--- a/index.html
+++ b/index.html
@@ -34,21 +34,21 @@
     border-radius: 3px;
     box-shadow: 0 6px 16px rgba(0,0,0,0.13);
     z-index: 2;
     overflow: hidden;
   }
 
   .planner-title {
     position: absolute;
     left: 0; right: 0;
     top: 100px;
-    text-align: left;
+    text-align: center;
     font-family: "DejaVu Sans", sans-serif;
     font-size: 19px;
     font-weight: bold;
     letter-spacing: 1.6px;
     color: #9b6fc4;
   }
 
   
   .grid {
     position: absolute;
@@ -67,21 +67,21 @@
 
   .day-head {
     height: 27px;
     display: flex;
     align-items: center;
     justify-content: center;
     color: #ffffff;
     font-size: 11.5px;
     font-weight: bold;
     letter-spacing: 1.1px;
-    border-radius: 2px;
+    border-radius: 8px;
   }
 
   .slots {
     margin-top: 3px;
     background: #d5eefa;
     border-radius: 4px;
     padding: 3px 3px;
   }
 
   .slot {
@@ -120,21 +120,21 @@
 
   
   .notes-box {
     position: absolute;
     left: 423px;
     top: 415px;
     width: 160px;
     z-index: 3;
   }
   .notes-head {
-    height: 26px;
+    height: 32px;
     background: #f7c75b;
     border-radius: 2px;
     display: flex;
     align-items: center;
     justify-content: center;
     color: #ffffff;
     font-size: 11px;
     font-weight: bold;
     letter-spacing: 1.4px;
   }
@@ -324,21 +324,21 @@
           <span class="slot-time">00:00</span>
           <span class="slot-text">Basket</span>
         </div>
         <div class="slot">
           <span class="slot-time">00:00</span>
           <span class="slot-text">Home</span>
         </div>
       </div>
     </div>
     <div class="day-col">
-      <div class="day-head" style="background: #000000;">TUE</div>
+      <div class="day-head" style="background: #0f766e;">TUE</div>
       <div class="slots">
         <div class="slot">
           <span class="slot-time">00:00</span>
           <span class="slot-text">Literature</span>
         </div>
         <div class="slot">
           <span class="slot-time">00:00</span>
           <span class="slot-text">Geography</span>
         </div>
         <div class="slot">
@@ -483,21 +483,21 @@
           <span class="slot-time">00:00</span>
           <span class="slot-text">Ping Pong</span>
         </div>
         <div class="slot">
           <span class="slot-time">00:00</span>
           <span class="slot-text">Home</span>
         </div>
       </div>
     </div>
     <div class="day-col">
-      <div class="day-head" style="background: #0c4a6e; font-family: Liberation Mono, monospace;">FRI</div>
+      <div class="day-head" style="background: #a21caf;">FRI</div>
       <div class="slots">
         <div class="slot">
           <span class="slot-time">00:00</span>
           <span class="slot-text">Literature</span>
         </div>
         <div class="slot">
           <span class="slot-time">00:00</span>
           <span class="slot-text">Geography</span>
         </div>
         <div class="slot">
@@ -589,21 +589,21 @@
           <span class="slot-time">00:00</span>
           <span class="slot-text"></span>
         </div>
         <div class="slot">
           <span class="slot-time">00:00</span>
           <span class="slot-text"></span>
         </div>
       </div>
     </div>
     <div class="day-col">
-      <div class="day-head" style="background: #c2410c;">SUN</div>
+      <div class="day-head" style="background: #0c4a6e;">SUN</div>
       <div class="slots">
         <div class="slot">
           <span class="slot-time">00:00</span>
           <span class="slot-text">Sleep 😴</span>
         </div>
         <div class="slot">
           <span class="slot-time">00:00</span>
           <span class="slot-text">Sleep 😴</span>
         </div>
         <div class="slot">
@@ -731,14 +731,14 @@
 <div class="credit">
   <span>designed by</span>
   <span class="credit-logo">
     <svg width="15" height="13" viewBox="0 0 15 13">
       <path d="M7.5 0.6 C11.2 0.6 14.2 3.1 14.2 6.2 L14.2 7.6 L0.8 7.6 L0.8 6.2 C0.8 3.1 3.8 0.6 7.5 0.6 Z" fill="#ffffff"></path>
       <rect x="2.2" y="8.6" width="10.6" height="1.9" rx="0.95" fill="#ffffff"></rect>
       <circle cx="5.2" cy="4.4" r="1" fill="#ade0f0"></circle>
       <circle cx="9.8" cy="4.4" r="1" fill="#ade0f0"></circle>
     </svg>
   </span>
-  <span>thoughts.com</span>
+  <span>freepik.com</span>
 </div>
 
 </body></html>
###
**WHAT TO WORK ON:**
Which lines contain "width"? Copy each of them from the listing.

**ANSWER TO THIS PROBLEM:**
     width: 160px;
     <svg width="15" height="13" viewBox="0 0 15 13">
       <rect x="2.2" y="8.6" width="10.6" height="1.9" rx="0.95" fill="#ffffff"></rect>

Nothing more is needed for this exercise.